== Goal of the exercise ==
Copy each line of the entries that contains the word "content".

*** Excerpted data Section Begins ***

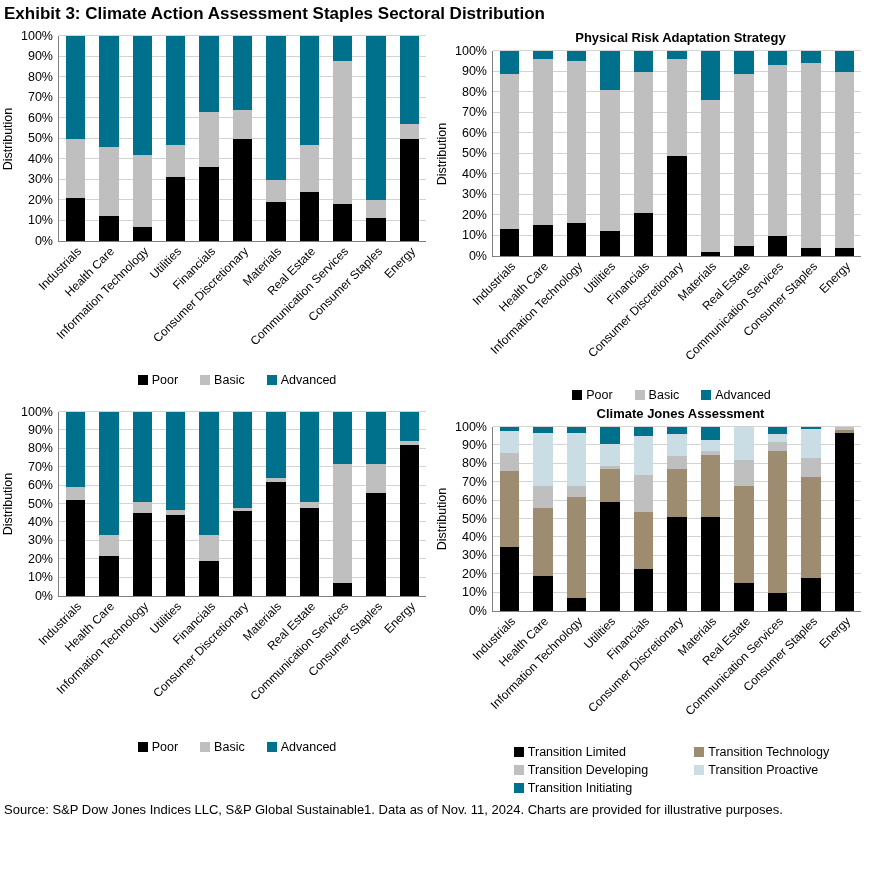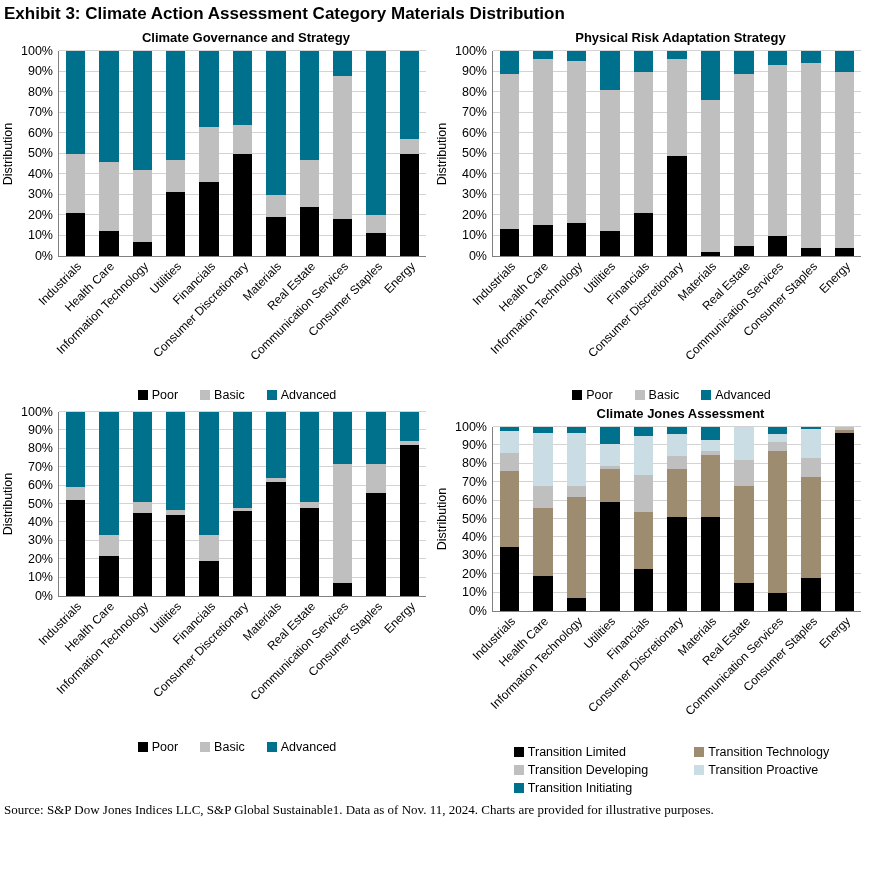--- a/index.html
+++ b/index.html
@@ -31,31 +31,30 @@
   .x-labels span{
     position:absolute;top:4px;font-size:12px;white-space:nowrap;
     transform:translateX(-100%) rotate(-45deg);transform-origin:100% 0;line-height:1;
   }
   .legend{display:flex;justify-content:center;gap:22px;font-size:12.5px;margin-top:14px;margin-left:40px;}
   .row-bottom .legend{margin-top:20px;}
   .legend.cols2{display:grid;grid-template-columns:auto auto;column-gap:46px;row-gap:4px;
                 justify-content:center;margin-top:10px;}
   .legend-item{display:flex;align-items:center;gap:4px;}
   .legend-swatch{width:10px;height:10px;flex:0 0 auto;}
-  .source-note{font-size:13px;line-height:1.35;padding:6px 11px 0 4px;max-width:860px;font-family:Liberation Serif, serif;}
+  .source-note{font-size:13px;line-height:1.35;padding:6px 11px 0 4px;max-width:860px;}
 </style>
 </head>
 <body>
 
-<div class="page-title">Exhibit 3: Climate Action Assessment Category Materials Distribution</div>
+<div class="page-title">Exhibit 3: Climate Action Assessment Staples Sectoral Distribution</div>
 
 <div class="charts-grid">
 
   <div class="chart row-top">
-    <div class="chart-title">Climate Governance and Strategy</div>
     <div class="chart-body">
       <div class="y-axis-label">
           <span>Distribution</span>
         </div>
       <div class="y-ticks">
           <span style="bottom: 0%;">0%</span>
           <span style="bottom: 10%;">10%</span>
           <span style="bottom: 20%;">20%</span>
           <span style="bottom: 30%;">30%</span>
           <span style="bottom: 40%;">40%</span>

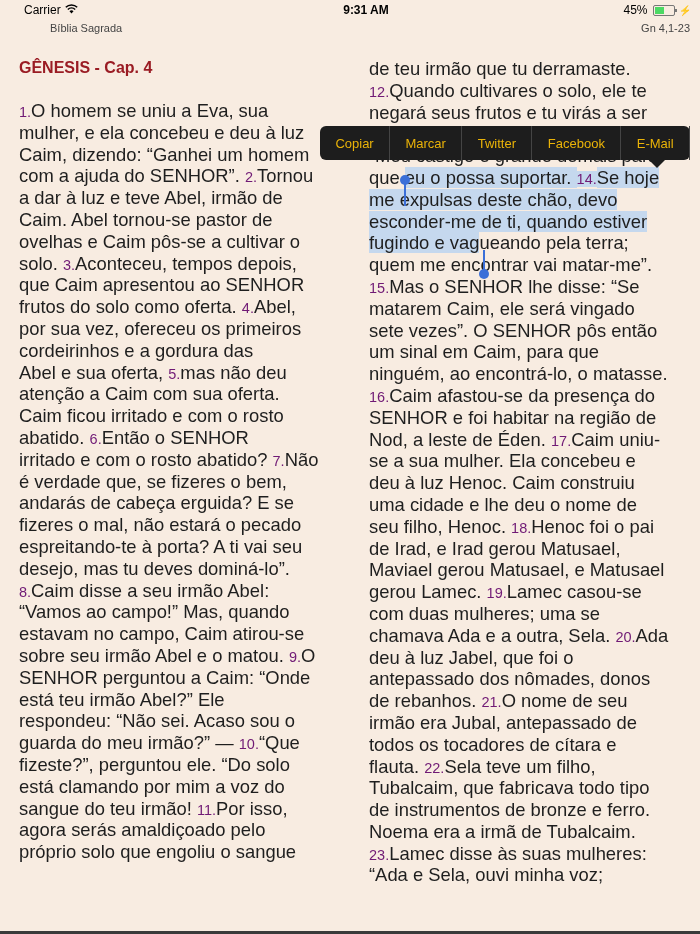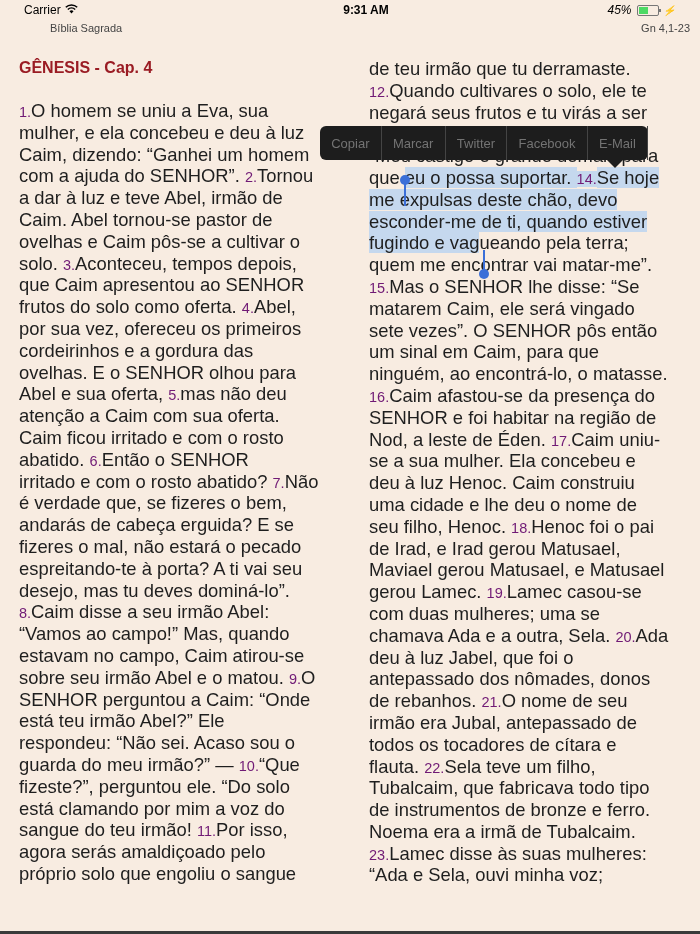--- a/index.html
+++ b/index.html
@@ -2,37 +2,37 @@
 <html><head>
 <meta charset="utf-8">
 <style>
   html, body { margin:0; padding:0; }
   body { width:700px; height:934px; background:#f8ece1; position:relative; overflow:hidden;
          font-family:"Liberation Sans", sans-serif; color:#1e1e1e; }
   .status { position:absolute; top:0; left:0; width:700px; height:20px; font-size:12px; color:#000; }
   .status .carrier { position:absolute; left:24px; top:3px; }
   .status .wifi { display:inline-block; margin-left:4px; }
   .status .time { position:absolute; left:0; right:0; text-align:center; top:3px; font-weight:bold;margin-left:32px; }
-  .status .batt { position:absolute; right:24px; top:3px; display:flex; align-items:center; gap:5px;font-style:italic; }
+  .status .batt { position:absolute; right:8px; top:3px; display:flex; align-items:center; gap:5px; }
   .battery { width:20px; height:9px; border:1px solid #777; border-radius:2px; position:relative; }
   .battery .fill { position:absolute; left:1px; top:1px; bottom:1px; width:45%; background:#4cd964; }
   .battery:after { content:""; position:absolute; right:-3px; top:3px; width:2px; height:3px; background:#777; }
   .bolt { font-size:10px; }
   .nav { position:absolute; top:22px; left:0; width:700px; height:18px; font-size:11px; color:#444; }
   .nav .left { position:absolute; left:10px;margin-left:40px; }
   .nav .right { position:absolute; right:10px; }
   .col { position:absolute; top:44px; font-size:18.4px; line-height:21.8px; }
   .col.left { left:19px; width:320px; }
   .col.right { left:369px; width:320px; }
   .title { color:#9a1c24; font-weight:bold; font-size:16px; margin:12px 0 20px 0; line-height:24px; }
   .ln { white-space:nowrap; height:21.8px; }
   .vn { color:#701a75; font-size:14.5px; }
   .sel { background:#c5d8ee; }
-  .menu { position:absolute; left:320px; top:126px; width:328px; height:34px; background:#1d1d1d;
-          border-radius:6px; display:flex; color:#737373; font-size:13px;text-align:center; }
+  .menu { position:absolute; left:320px; top:126px; width:370px; height:34px; background:#1d1d1d;
+          border-radius:6px; display:flex; color:#eab308; font-size:13px;text-align:center; }
   .menu .it { flex:auto; display:flex; align-items:center; justify-content:center; border-right:1px solid #444; }
   .menu .it:last-child { border-right:none; }
   .menu .arrow { position:absolute; right:24px; bottom:-8px; width:0; height:0;
                  border-left:9px solid transparent; border-right:9px solid transparent; border-top:9px solid #1d1d1d; }
   .handle { position:absolute; width:2px; background:#3b6fd8; }
   .handle .dot { position:absolute; left:-4px; width:10px; height:10px; border-radius:50%; background:#3b6fd8; }
   .bottombar { position:absolute; bottom:0; left:0; width:700px; height:3px; background:#3a3a3a; }
 </style>
 </head>
 <body>
@@ -67,21 +67,20 @@
       <div class="ln"><span>Caim, dizendo: “Ganhei um homem</span></div>
       <div class="ln"><span>com a ajuda do SENHOR”. </span><span class="vn">2.</span><span>Tornou</span></div>
       <div class="ln"><span>a dar à luz e teve Abel, irmão de</span></div>
       <div class="ln"><span>Caim. Abel tornou-se pastor de</span></div>
       <div class="ln"><span>ovelhas e Caim pôs-se a cultivar o</span></div>
       <div class="ln"><span>solo. </span><span class="vn">3.</span><span>Aconteceu, tempos depois,</span></div>
       <div class="ln"><span>que Caim apresentou ao SENHOR</span></div>
       <div class="ln"><span>frutos do solo como oferta. </span><span class="vn">4.</span><span>Abel,</span></div>
       <div class="ln"><span>por sua vez, ofereceu os primeiros</span></div>
       <div class="ln"><span>cordeirinhos e a gordura das</span></div>
-      <div class="ln"><span>ovelhas. E o SENHOR olhou para</span></div>
       <div class="ln"><span>Abel e sua oferta, </span><span class="vn">5.</span><span>mas não deu</span></div>
       <div class="ln"><span>atenção a Caim com sua oferta.</span></div>
       <div class="ln"><span>Caim ficou irritado e com o rosto</span></div>
       <div class="ln"><span>abatido. </span><span class="vn">6.</span><span>Então o SENHOR</span></div>
       <div class="ln"><span>irritado e com o rosto abatido? </span><span class="vn">7.</span><span>Não</span></div>
       <div class="ln"><span>é verdade que, se fizeres o bem,</span></div>
       <div class="ln"><span>andarás de cabeça erguida? E se</span></div>
       <div class="ln"><span>fizeres o mal, não estará o pecado</span></div>
       <div class="ln"><span>espreitando-te à porta? A ti vai seu</span></div>
       <div class="ln"><span>desejo, mas tu deves dominá-lo”.</span></div>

*** Excerpted data Section Ends ***

== Answer to this exercise ==
   .legend{display:flex;justify-content:center;gap:22px;font-size:12.5px;margin-top:14px;margin-left:40px;}
                 justify-content:center;margin-top:10px;}
   .battery:after { content:""; position:absolute; right:-3px; top:3px; width:2px; height:3px; background:#777; }
   .menu .it { flex:auto; display:flex; align-items:center; justify-content:center; border-right:1px solid #444; }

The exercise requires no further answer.